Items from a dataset
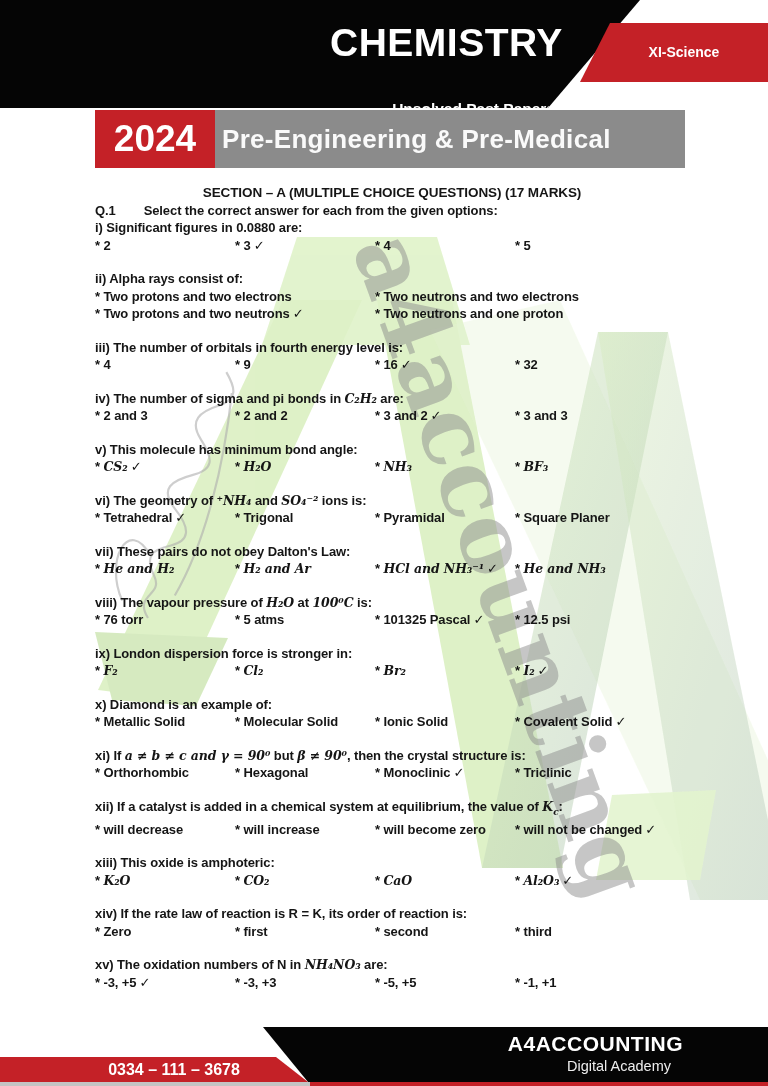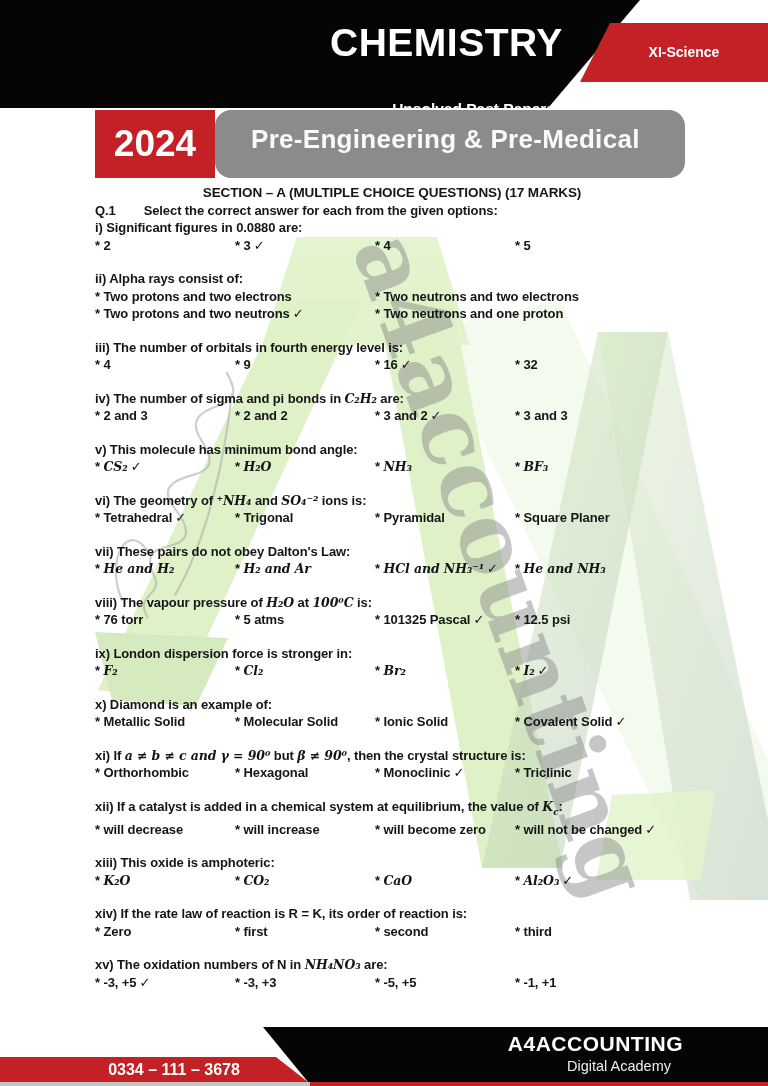--- a/index.html
+++ b/index.html
@@ -17,7 +17,7 @@
   .hdr-red span{display:block;line-height:59px;text-align:center;padding-left:28px;
                 font-size:14px;font-weight:bold;color:#fff;}
   
-  .banner{position:absolute;top:110px;left:95px;height:68px;display:flex;z-index:3;}
+  .banner{position:absolute;top:110px;left:95px;height:58px;display:flex;z-index:3;}
   .banner .yr{width:120px;background:var(--accent_red);color:#fff;font-size:37px;font-weight:bold;
               display:flex;align-items:center;justify-content:center;}
   .banner .bn{width:470px;background:var(--banner_gray);color:#fafafa;font-size:26px;font-weight:bold;

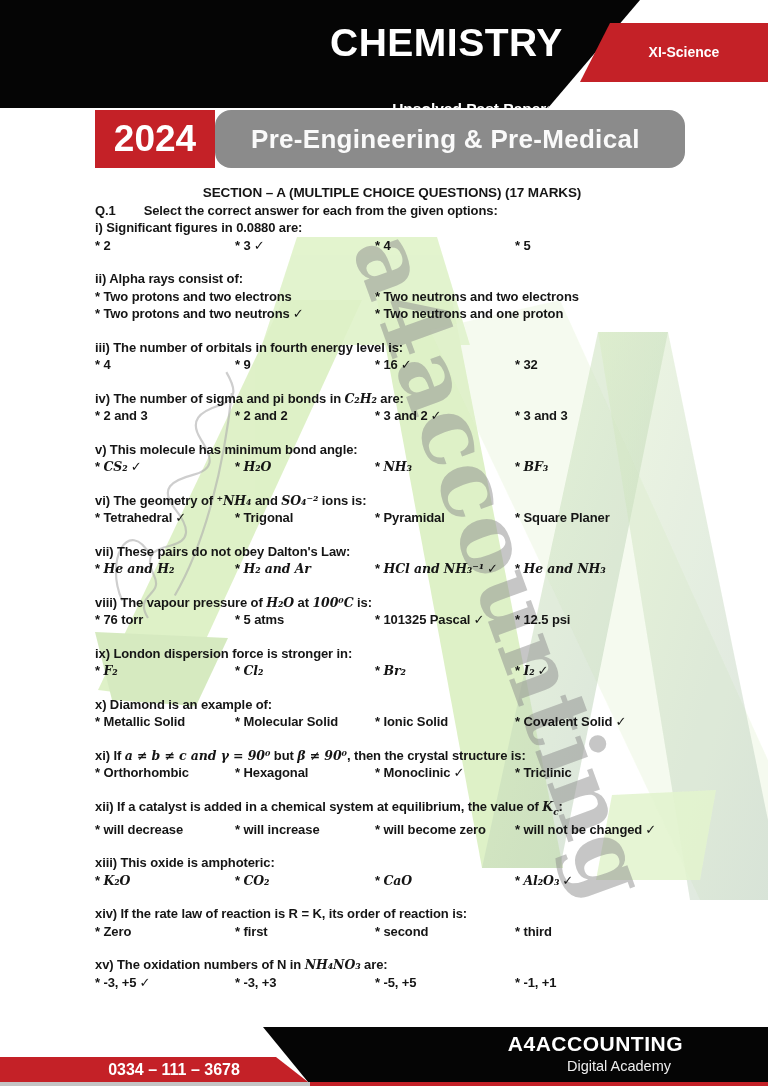--- a/index.html
+++ b/index.html
@@ -21,7 +21,7 @@
   .banner .yr{width:120px;background:var(--accent_red);color:#fff;font-size:37px;font-weight:bold;
               display:flex;align-items:center;justify-content:center;}
   .banner .bn{width:470px;background:var(--banner_gray);color:#fafafa;font-size:26px;font-weight:bold;
-              line-height:58px;padding-left:36px;box-sizing:border-box;letter-spacing:.3px;border-radius:16px;}
+              line-height:58px;padding-left:7px;box-sizing:border-box;letter-spacing:.3px;}
   
   .wm{position:absolute;inset:0;z-index:1;pointer-events:none;}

_The task_:
After dropping every picture, transcribe each entry exactly.

_Reply_:
--- a/index.html
+++ b/index.html
@@ -17,7 +17,7 @@
   .hdr-red span{display:block;line-height:59px;text-align:center;padding-left:28px;
                 font-size:14px;font-weight:bold;color:#fff;}
   
-  .banner{position:absolute;top:110px;left:95px;height:68px;display:flex;z-index:3;}
+  .banner{position:absolute;top:110px;left:95px;height:58px;display:flex;z-index:3;}
   .banner .yr{width:120px;background:var(--accent_red);color:#fff;font-size:37px;font-weight:bold;
               display:flex;align-items:center;justify-content:center;}
   .banner .bn{width:470px;background:var(--banner_gray);color:#fafafa;font-size:26px;font-weight:bold;

--- a/index.html
+++ b/index.html
@@ -21,7 +21,7 @@
   .banner .yr{width:120px;background:var(--accent_red);color:#fff;font-size:37px;font-weight:bold;
               display:flex;align-items:center;justify-content:center;}
   .banner .bn{width:470px;background:var(--banner_gray);color:#fafafa;font-size:26px;font-weight:bold;
-              line-height:58px;padding-left:36px;box-sizing:border-box;letter-spacing:.3px;border-radius:16px;}
+              line-height:58px;padding-left:7px;box-sizing:border-box;letter-spacing:.3px;}
   
   .wm{position:absolute;inset:0;z-index:1;pointer-events:none;}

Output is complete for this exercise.